Ce que vous avez dit des excuses que vous avez reçues m’intéresse énormément. Parce qu’aujourd’hui, soit on va chercher tout le monde par le colbac et ça va mal finir – et il y a un tel stock à traiter que ce ne sera simplement pas possible –, soit on trouve les moyens de reconnaître ce qui s’est passé, d’admettre les responsabilités, et de passer à une autre étape, à la tolérance zéro à partir de maintenant. Cela me semblerait pouvoir constituer une piste pour faire avancer le mouvement MeToo, qui n’est pas encore reconnu pour ce qu’il est, notamment parce qu’il est très difficile de trouver les moyens de gérer le passé. Avez-vous des réflexions en ce sens ?
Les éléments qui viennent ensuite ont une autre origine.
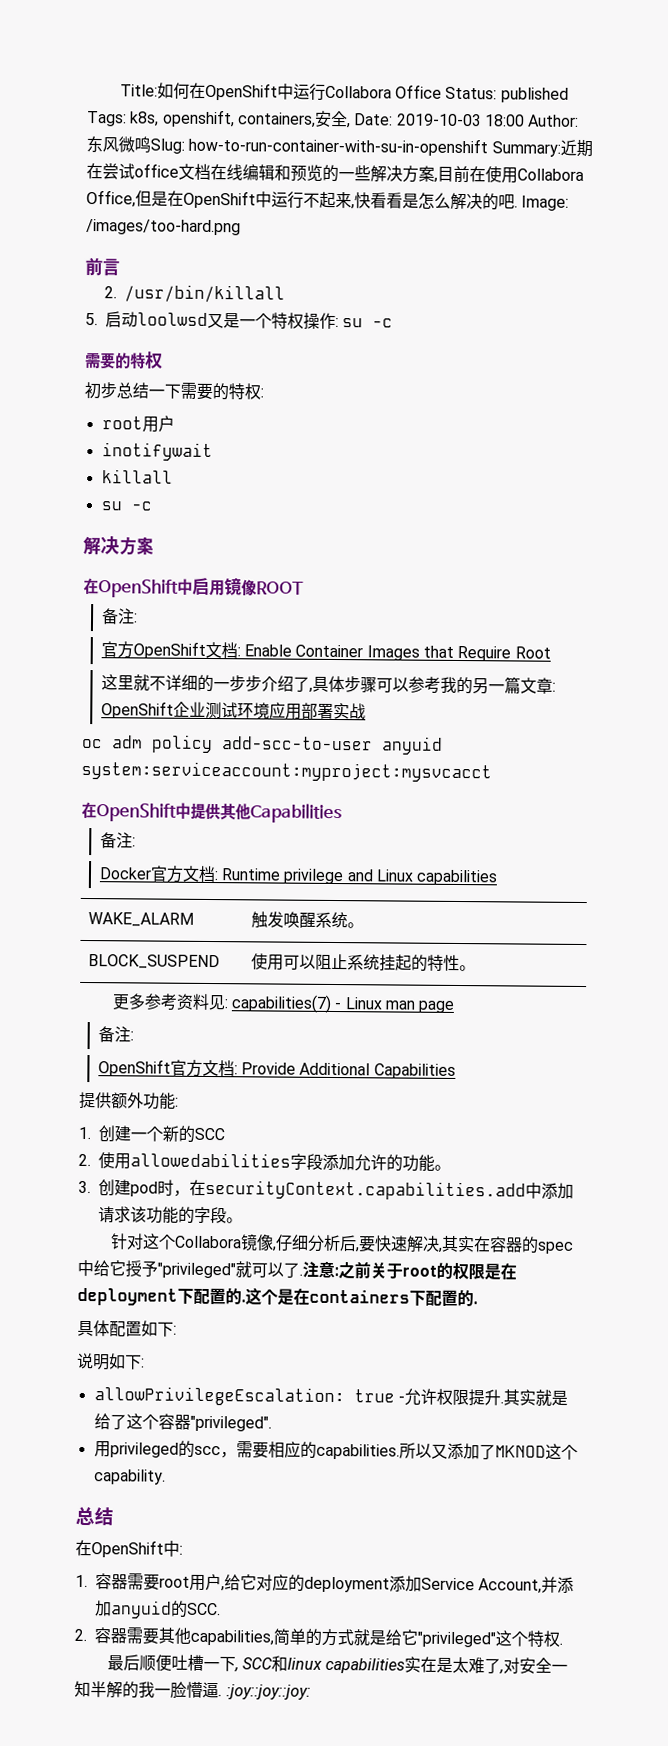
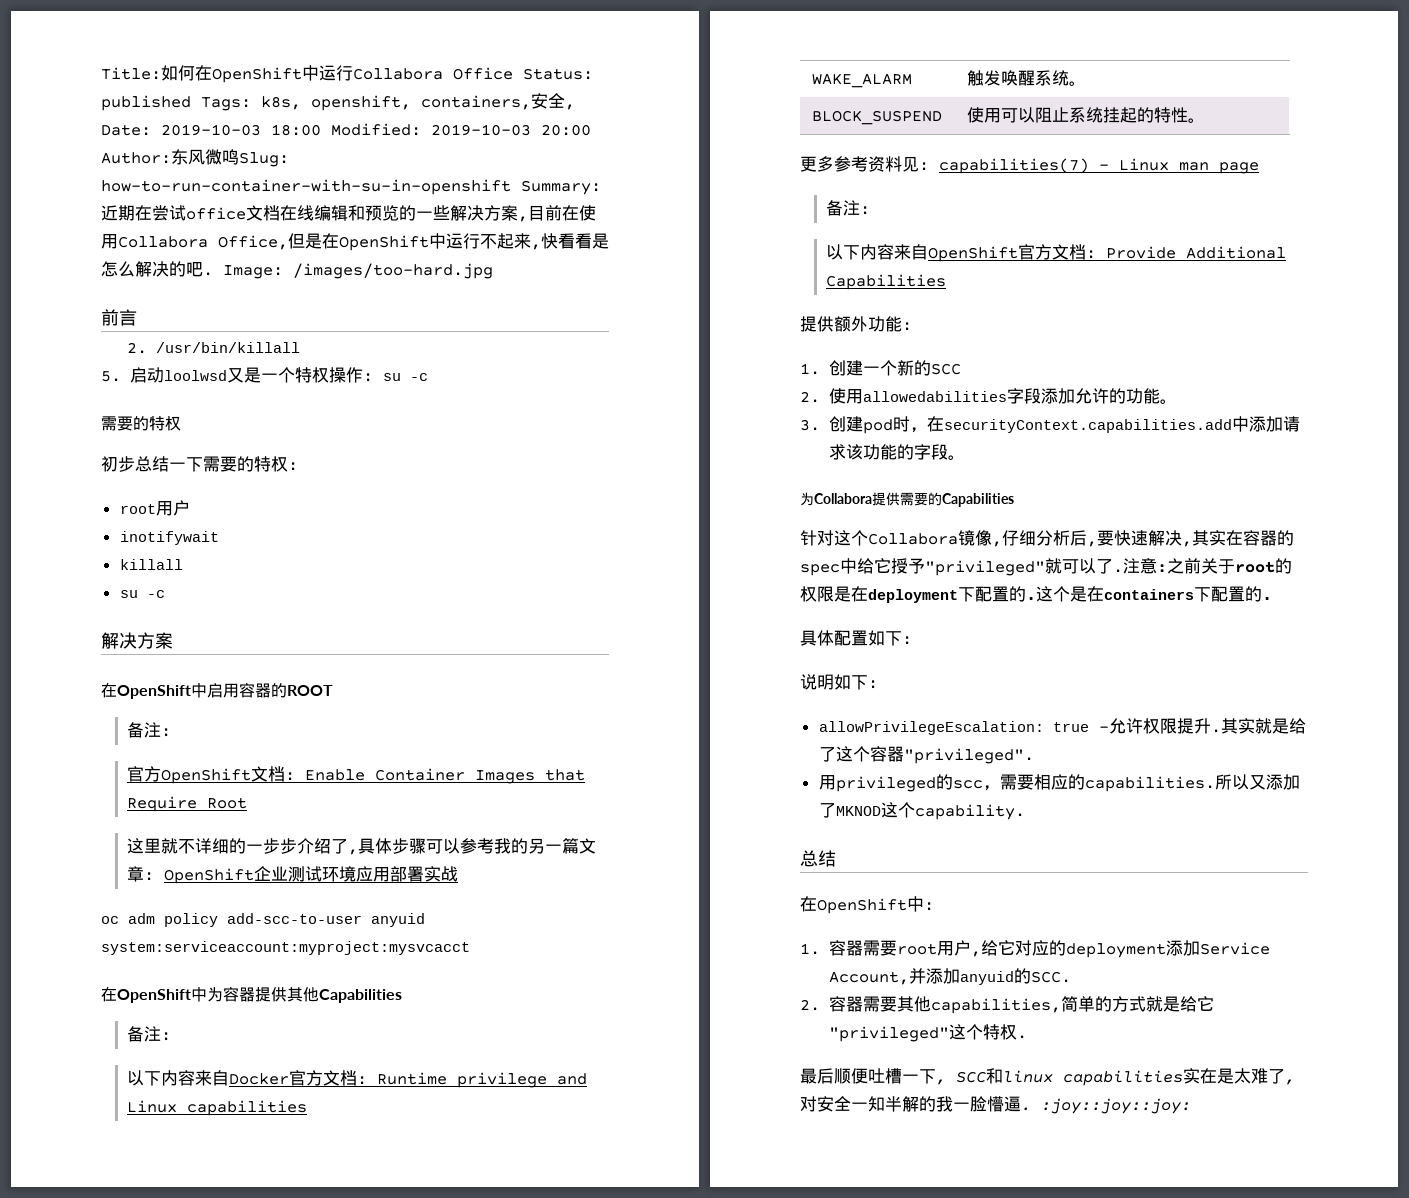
(525, 120) none -> [331,123,591,136] Modified: 2019-10-03 20:00
[86,218,241,236] /images/too-hard.png -> [293,263,493,279] /images/too-hard.jpg
[224,577,257,596] 镜像 -> [239,682,287,698] 容器的
(191, 811) none -> [207,986,255,1002] 为容器
(136, 842) none -> [127,1070,230,1086] 以下内容来自
(134, 1036) none -> [826,244,929,260] 以下内容来自
(243, 1220) none -> [800,492,1014,507] // 为Collabora提供需要的Capabilities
M. Erwan Balanant, rapporteur. Je vous rejoins. Il y a une expression qui me semble adaptée : « faire amende honorable ». La société doit changer, les attitudes devront changer, mais les gens auront le droit de faire amende honorable ; il faut accepter que des gens, dans une autre époque, se sont comportés différemment – je ne parle pas d’actes criminels, bien sûr. Mais la société devra s’apaiser.
Madame Lach, madame Luciani, nous aimerions prendre connaissance de votre enquête. Pourrez-vous aussi nous transmettre les propositions du Syndicat de la critique ? Ce que vous en dites me paraît, pour le coup, relever de l’amende honorable.
Mme Aurélie Le Roc’h. L’idée d’amende honorable me paraît juste, à condition que les affaires les plus graves soient traitées.
Je parle d’Alain Sarde, bien sûr. C’est l’affaire Weinstein française : il faut là déraciner tout un réseau – directeurs de castings, agents, réalisateurs, dont fait partie, il me semble, Jacques Doillon, dont fait peut-être aussi partie Stéphane Foenkinos. Je n’accuse personne ici ; je montre qu’ils étaient sur le parcours qui m’a menée dans la production d’Alain Sarde. Celui-ci a été mis en examen dans les années 1990 – une histoire qui impliquait De Niro –, mais n’a pas été condamné.
On ne peut pas accepter d’amende honorable tant qu’Alain Sarde mais aussi toutes les ramifications systémiques que l’on voit jusqu’à maintenant dans le milieu du cinéma ne sont pas dénoncés et punis par la justice. Ensuite, oui.
M. Erwan Balanant, rapporteur. C’est exactement ce que j’ai dit : en matière criminelle, la justice doit passer. L’amende honorable, c’est autre chose : reconnaître des faits, présenter des excuses.
Mme la présidente Sandrine Rousseau. Ce qui tombe sous le coup de la loi doit être puni par la justice, bien sûr.
Mais je pose ici la question des organisations qui ont couvert ces agissements criminels. On peut porter plainte contre la personne qui a commis un crime, comme vous l’avez fait, madame Porcel. Mais on ne peut pas porter plainte contre tout un milieu ! Or on ne peut pas restreindre le problème à une interaction entre deux individus, parce que ce n’est pas la vérité de la situation. Il y a là quelque chose à travailler, et je n’ai pas la réponse. Mais il me semble que nous n’arriverons à passer un cap que si nous réfléchissons en ce sens.
Mme Aurélie Le Roc’h. Pourquoi ne pas convoquer devant votre commission tous ceux qui ont blanchi PPDA, tous ceux qui ont écrit des lettres de moralité pour Alain Sarde ? La liste est longue, mais on y verrait déjà beaucoup plus clair.
Mme la présidente Sandrine Rousseau. Je vous remercie toutes chaleureusement pour votre temps et pour votre courage. Vos paroles sont puissantes.
La commission rendra son rapport au début du mois d’avril ; d’ici là, vous pouvez nous faire parvenir des témoignages écrits, ou des éléments complémentaires qui pourraient éclairer nos travaux. Nous vous écrirons de notre côté si nous avons d’autres questions.
La séance s’achève à douze heures vingt.
Présents. – M. Erwan Balanant, M. Philippe Fait, Mme Sarah Legrain, Mme Sandrine Rousseau.